(Dataset entries)
►
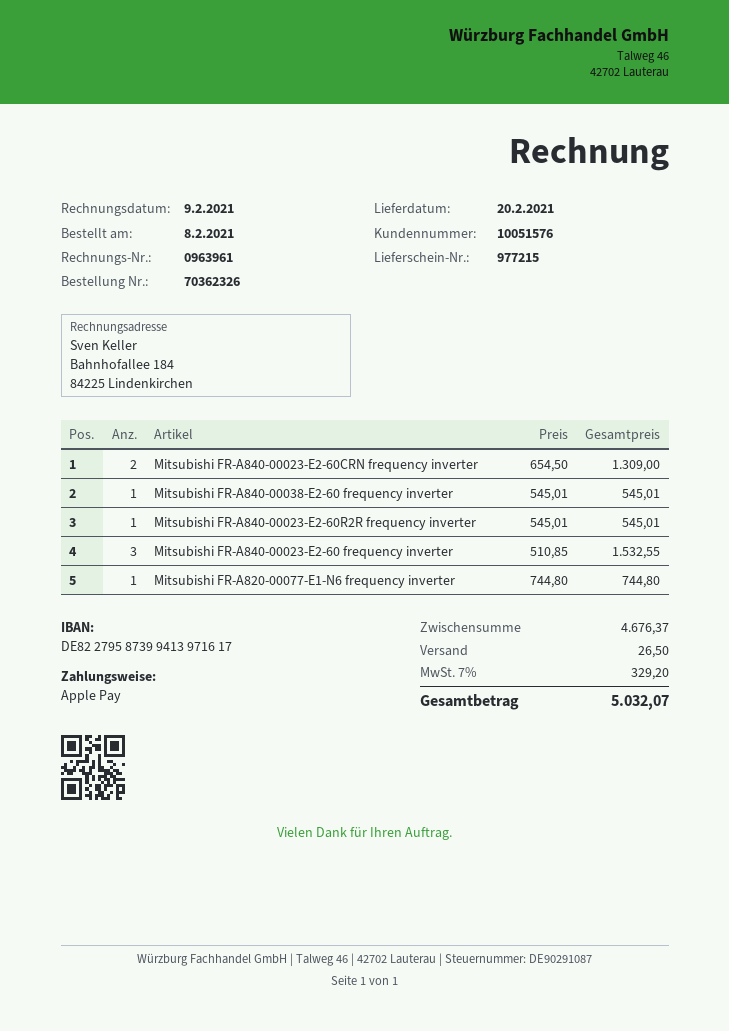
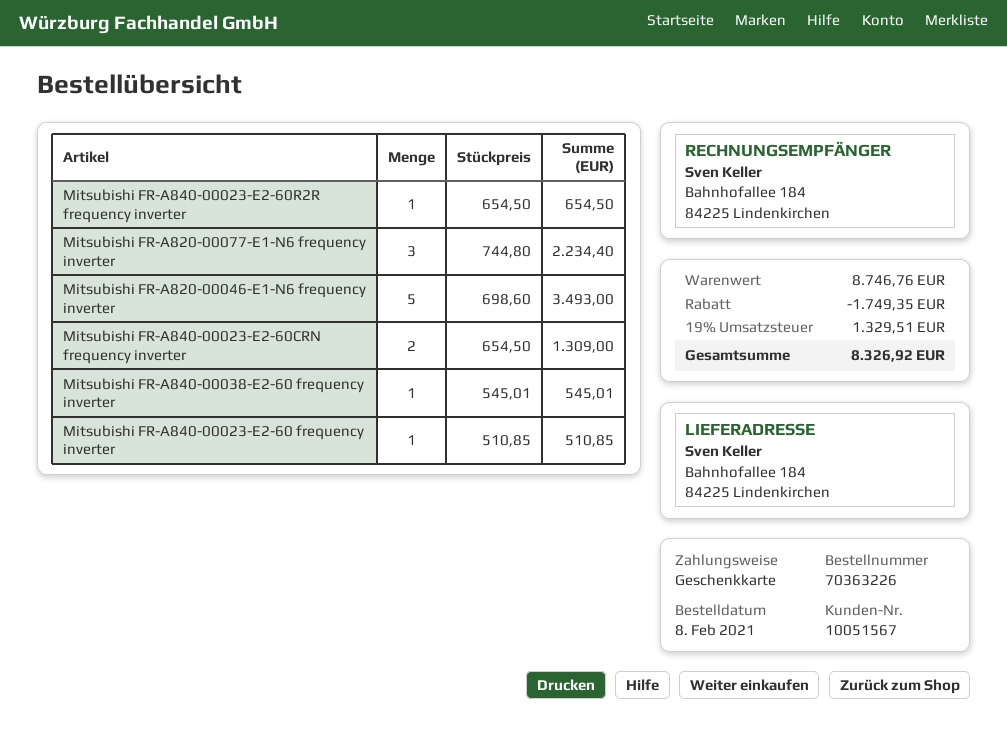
order number: 70362326 -> 70363226
customer number: 10051576 -> 10051567
payment method: Apple Pay -> gift card
Mitsubishi FR-A840-00023-E2-60R2R frequency inverter: 1 x 545.01 = 545.01 -> 1 x 654.50 = 654.50
Mitsubishi FR-A840-00023-E2-60 frequency inverter: 3 x 510.85 = 1532.55 -> 1 x 510.85 = 510.85
Mitsubishi FR-A820-00077-E1-N6 frequency inverter: 1 x 744.80 = 744.80 -> 3 x 744.80 = 2234.40
Mitsubishi FR-A820-00046-E1-N6 frequency inverter: none -> 5 x 698.60 = 3493.00
subtotal: 4676.37 -> 8746.76
discount: none -> 1749.35
shipping: 26.50 -> none
tax: 7% = 329.20 -> 19% = 1329.51
total: 5032.07 -> 8326.92

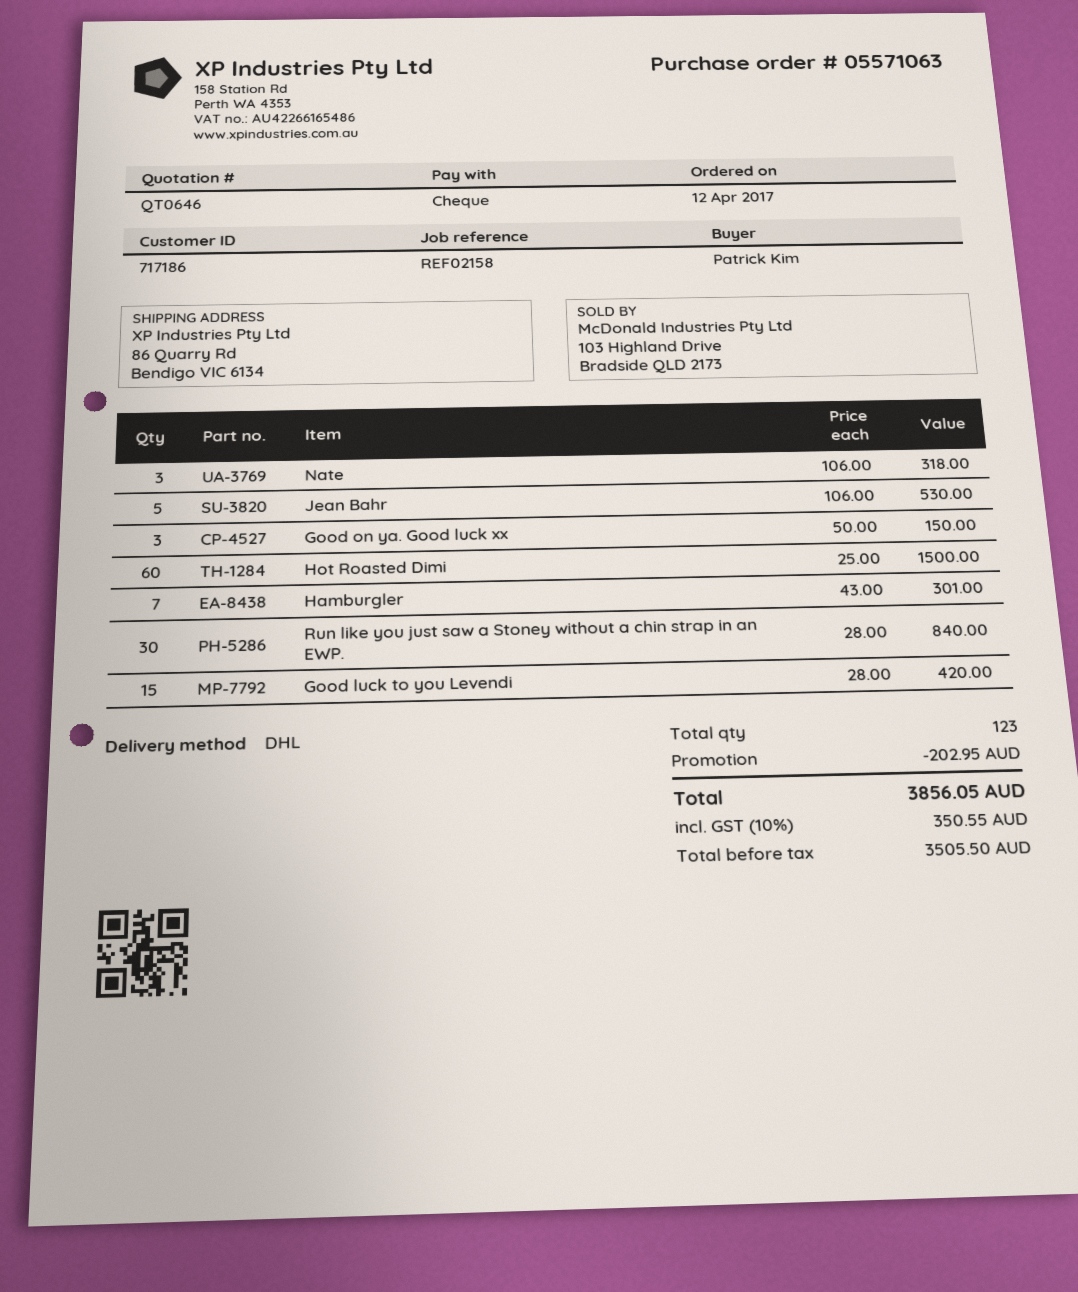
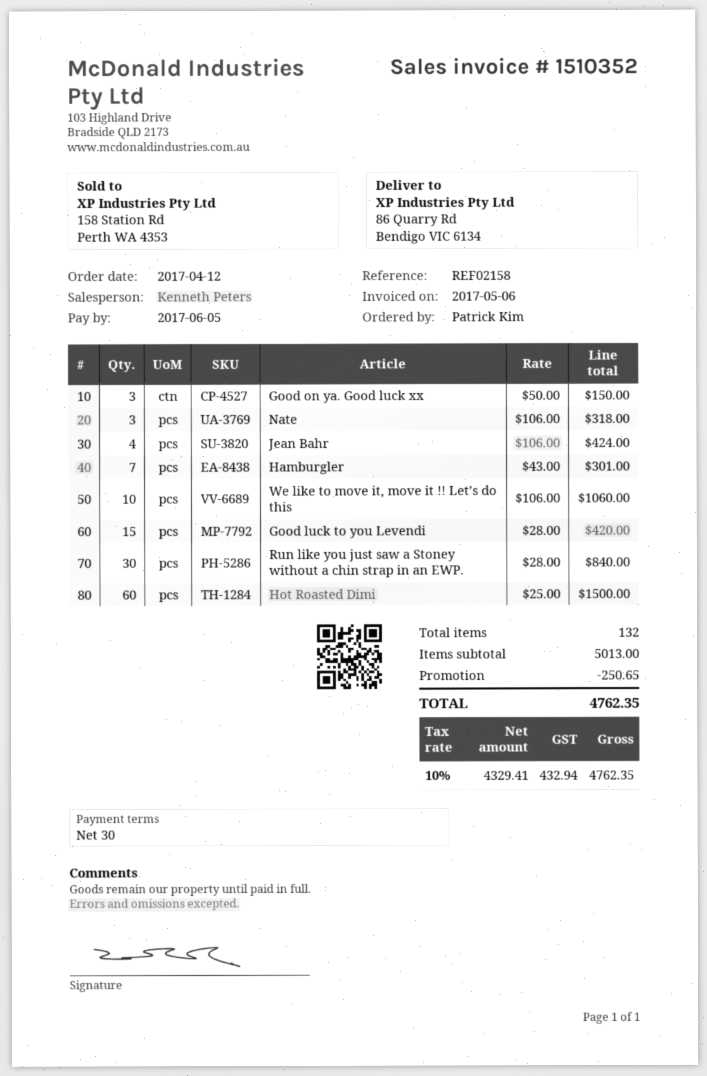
Jean Bahr: 5 x 106.00 = 530.00 -> 4 x 106.00 = 424.00
We like to move it, move it !! Let’s do this: none -> 10 x 106.00 = 1060.00
total quantity: 123 -> 132
discount: 202.95 -> 250.65
net: 3505.50 -> 4329.41
tax: 10% = 350.55 -> 10% = 432.94
total: 3856.05 -> 4762.35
◄
(TASK ITEM): The lines needed are those in the data above that hold the string "number"; copy each of them.

(THE ANSWER):
order number: 70362326 -> 70363226
customer number: 10051576 -> 10051567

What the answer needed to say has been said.